The original experiment in contrapposto is shown on a TV screen in the center of a small, darkened room. On the tiny screen, a fuzzy black-and-white image of a youthful, lithe body is seen awkwardly and methodically pacing down a tall, narrow white corridor, one hip jut at a time. The viewer observes the figure’s back as Nauman walks to the end of the corridor away from the viewer as well as from the front as he walks toward the viewer. The spectacle is simple and slow, making sculptural conventions ridiculous and exploring how video could be used by an artist to implicate the audience in uneasy relation. The viewer is not confronted as directly as in some works Nauman would make in the following immediate years, such as Live-taped Video Corridor of 1970, but the voyeurship of watching the artist and his body presented in new terms the relationship between the viewer and traditional sculpture. Using the then-new medium of video makes the relationship more circumspect than that of, say, performance. That is especially true today, when such grainy small footage reminds the contemporary viewer more of security cameras than televisions. Overall, the impression is stilted and highly focused. Tension comes from the way the body fills the narrow corridor, which directs him along the only possible path he could walk on. The performance is durational; if you watch carefully, he tires over the course of the hour–the length of video cassette tape at that time. The only sound is that of his footsteps in the otherwise empty space.

In his recent works, Nauman again walks back and forth methodically jutting out an opposing hip, step by step. In both the early and later works, the same person walks in the same way in the same nondescript outfit of white t-shirt and jeans. If his earlier body resembled that of the classical Greek sculpture, his aged body is by comparison less nimble and heavier. But the more arresting difference is the technology used: Nauman has updated to large color digital projections that he manipulates. The simple moving image of 1968 becomes compounded into several similar but competing images in the same field, projecting across from competing images, sliced through horizontally more and more while the sound of footfalls is layered to build into a cacophony. In some of the works, Nauman shows the image in color and its negative. The overall effect is a blurring of action and sounds, complicating the action of a single body in motion as if someone had made video collages from a Muybridge strip of a man walking.

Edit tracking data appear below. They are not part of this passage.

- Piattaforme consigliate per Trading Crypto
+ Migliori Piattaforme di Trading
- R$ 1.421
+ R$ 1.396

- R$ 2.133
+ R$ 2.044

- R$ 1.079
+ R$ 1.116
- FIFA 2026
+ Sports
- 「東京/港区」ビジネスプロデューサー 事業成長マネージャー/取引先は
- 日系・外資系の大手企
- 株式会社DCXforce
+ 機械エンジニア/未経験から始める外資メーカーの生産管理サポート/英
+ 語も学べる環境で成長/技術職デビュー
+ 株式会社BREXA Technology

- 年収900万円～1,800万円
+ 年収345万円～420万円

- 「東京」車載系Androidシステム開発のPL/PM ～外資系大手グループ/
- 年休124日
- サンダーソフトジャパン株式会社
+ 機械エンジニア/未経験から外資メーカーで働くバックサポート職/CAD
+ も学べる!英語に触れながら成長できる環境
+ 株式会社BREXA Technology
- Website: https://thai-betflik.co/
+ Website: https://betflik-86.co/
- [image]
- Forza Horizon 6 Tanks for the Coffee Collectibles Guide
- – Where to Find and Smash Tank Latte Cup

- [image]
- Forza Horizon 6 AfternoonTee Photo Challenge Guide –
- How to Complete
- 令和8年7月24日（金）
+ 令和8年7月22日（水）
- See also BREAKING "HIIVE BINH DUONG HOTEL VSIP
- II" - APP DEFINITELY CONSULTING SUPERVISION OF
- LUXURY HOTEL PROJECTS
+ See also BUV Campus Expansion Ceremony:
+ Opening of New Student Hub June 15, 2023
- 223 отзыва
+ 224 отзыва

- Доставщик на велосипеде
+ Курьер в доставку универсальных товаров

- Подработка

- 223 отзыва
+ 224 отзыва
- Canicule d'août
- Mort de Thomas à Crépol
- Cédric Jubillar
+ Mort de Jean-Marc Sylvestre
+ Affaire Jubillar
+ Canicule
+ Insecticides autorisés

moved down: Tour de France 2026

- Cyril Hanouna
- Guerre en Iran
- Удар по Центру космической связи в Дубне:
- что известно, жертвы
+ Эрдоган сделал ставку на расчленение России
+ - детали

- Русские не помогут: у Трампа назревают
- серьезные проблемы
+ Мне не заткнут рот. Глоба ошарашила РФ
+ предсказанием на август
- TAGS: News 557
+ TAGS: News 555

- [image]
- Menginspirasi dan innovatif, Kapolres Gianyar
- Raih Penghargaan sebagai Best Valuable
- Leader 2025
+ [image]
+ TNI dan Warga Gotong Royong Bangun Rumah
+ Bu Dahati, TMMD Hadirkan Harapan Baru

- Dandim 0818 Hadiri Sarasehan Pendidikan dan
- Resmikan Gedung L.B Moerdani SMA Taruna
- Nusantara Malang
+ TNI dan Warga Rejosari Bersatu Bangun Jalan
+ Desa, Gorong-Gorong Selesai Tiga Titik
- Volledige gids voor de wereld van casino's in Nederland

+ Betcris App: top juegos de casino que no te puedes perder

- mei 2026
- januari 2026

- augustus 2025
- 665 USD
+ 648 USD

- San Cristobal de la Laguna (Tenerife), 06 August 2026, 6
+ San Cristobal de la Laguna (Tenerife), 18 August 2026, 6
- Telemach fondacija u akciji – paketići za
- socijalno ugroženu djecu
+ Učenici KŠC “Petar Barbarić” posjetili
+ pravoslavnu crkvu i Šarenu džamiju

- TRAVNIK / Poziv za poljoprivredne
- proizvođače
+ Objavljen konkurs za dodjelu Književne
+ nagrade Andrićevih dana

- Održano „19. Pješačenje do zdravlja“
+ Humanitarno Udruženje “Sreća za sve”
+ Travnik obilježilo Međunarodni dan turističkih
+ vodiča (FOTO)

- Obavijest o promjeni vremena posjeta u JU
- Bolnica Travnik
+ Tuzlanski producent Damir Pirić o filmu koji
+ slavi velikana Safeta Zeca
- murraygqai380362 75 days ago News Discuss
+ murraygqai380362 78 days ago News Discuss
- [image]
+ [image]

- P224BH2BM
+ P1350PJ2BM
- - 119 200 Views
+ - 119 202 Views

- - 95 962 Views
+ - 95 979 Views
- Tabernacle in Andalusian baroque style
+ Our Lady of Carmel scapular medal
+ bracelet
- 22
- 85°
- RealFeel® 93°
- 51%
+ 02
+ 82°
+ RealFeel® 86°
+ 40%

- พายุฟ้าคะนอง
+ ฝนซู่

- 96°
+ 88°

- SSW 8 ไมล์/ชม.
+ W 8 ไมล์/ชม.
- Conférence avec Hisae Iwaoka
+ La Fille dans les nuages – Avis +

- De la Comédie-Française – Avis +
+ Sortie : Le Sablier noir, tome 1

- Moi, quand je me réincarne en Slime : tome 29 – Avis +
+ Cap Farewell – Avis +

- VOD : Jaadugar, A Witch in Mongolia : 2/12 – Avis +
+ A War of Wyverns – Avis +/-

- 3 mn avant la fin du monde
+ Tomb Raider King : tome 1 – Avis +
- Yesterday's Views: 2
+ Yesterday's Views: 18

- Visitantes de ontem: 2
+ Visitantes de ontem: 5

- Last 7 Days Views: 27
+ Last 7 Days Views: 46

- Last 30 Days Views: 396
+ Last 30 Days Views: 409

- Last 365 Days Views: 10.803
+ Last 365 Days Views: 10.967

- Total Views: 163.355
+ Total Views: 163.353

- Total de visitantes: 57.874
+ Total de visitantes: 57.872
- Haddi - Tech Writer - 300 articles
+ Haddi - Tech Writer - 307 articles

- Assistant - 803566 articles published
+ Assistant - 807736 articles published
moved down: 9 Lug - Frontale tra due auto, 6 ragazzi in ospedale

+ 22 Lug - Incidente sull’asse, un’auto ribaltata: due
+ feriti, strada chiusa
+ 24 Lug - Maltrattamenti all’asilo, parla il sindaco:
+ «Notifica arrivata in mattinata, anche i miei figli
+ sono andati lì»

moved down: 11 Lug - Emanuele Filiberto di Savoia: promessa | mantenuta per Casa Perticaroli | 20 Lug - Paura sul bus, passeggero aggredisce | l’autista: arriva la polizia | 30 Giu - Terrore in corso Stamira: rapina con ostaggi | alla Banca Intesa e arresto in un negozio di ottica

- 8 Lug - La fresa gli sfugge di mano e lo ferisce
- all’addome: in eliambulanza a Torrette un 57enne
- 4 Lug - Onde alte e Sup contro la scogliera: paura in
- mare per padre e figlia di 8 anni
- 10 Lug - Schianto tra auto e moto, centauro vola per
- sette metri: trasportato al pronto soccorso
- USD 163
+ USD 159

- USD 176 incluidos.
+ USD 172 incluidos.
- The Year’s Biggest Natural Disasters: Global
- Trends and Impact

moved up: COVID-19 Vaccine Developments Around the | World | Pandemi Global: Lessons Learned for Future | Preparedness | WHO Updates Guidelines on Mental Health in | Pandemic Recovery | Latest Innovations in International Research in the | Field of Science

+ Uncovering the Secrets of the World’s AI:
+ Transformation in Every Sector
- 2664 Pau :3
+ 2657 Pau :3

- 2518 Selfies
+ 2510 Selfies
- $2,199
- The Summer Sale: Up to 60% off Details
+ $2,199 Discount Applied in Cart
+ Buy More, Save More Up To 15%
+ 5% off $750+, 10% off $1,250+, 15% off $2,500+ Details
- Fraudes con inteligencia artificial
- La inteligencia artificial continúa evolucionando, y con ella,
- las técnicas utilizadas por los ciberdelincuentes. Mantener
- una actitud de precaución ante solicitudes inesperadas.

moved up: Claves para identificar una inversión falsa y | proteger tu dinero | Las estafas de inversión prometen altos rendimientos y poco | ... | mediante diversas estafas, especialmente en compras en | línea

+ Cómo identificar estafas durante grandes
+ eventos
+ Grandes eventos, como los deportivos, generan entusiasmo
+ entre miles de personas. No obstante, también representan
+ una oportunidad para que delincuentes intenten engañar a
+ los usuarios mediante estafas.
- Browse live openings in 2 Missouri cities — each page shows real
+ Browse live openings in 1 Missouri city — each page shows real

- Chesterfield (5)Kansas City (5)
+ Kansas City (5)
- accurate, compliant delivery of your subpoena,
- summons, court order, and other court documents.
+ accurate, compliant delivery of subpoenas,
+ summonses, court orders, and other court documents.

Installation shot at Philadelphia Museum of Art, Bruce Nauman, Contrapposto Studies, I through VII

Certainly, the works reflect the technology of their times. One could argue that these new studies as merely translating the original 1968 video into new technologies. However, the meaning of the work itself also splinters under such digital manipulation. Where before the viewer had to wait to watch Nauman pace first down the corridor, and then back, here he approaches the viewer simultaneously, rendering his movements in positive and negative, forward and backward, within a single field of vision. The relationship of the viewer to the artist is easier, somehow, because your vision is free to roam over the many iterations of Nauman’s figure rather than limited to an unending tunnel. The viewer is now immersed in the large-than-life projections, implicated in the scene by the presence of some stools scattered throughout the gallery. The change in setting from the corridor to wide room loosens the sense of constriction; in the newer work, there is a sense of freedom and play. Where the young body became tired, the aged body seems in perpetual motion of recombination. What you gain is a kind of humanity alongside the deadpan, unblinking honesty that characterizes much of Nauman’s work.

Bruce Nauman: Contrapposto Studies, I through VII” is on view at the Philadelphia Museum of Art through April 16, 2017.